Tarjan went instead 65 Rg2? which is not a good square for the Rook. Now a winning plan is 65..Kh6 66 Ke2 Ra3! Cutting off the 3rd rank and threatening Ra2+ is a killer. What else can White try here? If 66 Ke1 g5 67 Ra2 f5 68 Ra8 Kh5 69 Ke2 Kg4 70 Ra1 Rb3 again winning.

Larsen surrendered his control of the 3rd rank with 66..Rf4? and Tarjan said "thank you very much" and got out of jail with 66 Ke3.

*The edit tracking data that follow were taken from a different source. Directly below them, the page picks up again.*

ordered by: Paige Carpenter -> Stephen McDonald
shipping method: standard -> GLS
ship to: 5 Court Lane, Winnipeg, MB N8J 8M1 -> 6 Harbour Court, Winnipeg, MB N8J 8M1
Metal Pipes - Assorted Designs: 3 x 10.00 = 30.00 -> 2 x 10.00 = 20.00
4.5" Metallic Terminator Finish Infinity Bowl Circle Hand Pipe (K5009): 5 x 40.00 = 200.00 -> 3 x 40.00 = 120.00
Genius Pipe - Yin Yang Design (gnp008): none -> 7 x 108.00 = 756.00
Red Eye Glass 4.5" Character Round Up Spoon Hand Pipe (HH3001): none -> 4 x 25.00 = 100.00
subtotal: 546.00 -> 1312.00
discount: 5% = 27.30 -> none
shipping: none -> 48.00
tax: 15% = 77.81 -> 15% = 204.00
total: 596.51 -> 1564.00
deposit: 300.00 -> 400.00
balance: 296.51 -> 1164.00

Unfortunately for Larsen, the K + P ending after 68..Rh4 was drawn. There is nice use of the opposition: 71 Ke3! & 74 Ke3!

Dec-11-19
Premium Chessgames Member
  Plaskett: woldsmandriffield´s comments about the missed (really, trivial win) after 65 Rg2? are correct. Indeed 65...Ra3 immediately did the trick.
But Larsen also missed a very easy win with TWO extra pawns Vs Torre in the 1973 Interzonal, also in the USSR, in Leningrad. His 68...Rh4? entered a drawn pawn ending.
He should have played 68...Kf5 when it is by no means clear to me that Tarjan, with his king cut off, may yet hold. Would you believe that in the other 1979 Interzonal, in Rio de Janeiro, that same pawn ending arose? And Vaganian, soon to attain a ranking of World Number Three, lost it with white! His opponent, Sunye, used a little known trick which had, they say, been found in the mid 1950s. Sunye´s second was the almost peerless endgame expert GM Pal Benko, who doubtless demonstrated it to him during the adjournment. Vaganian vs J Sunye Neto, 1979 Vaganian could have held with 61 Ke2!
The correct co-ordinate square was discussed by someone else who was there, seconding a Soviet woman player, the late Mark Dvoretsky in his Dvoretsky´s Endings Manual. I actually wrote an article for CHESS magazine in the fall of 2019 which I completed just a few days before Benko, at age 91, passed away, in which I mentioned the very ending.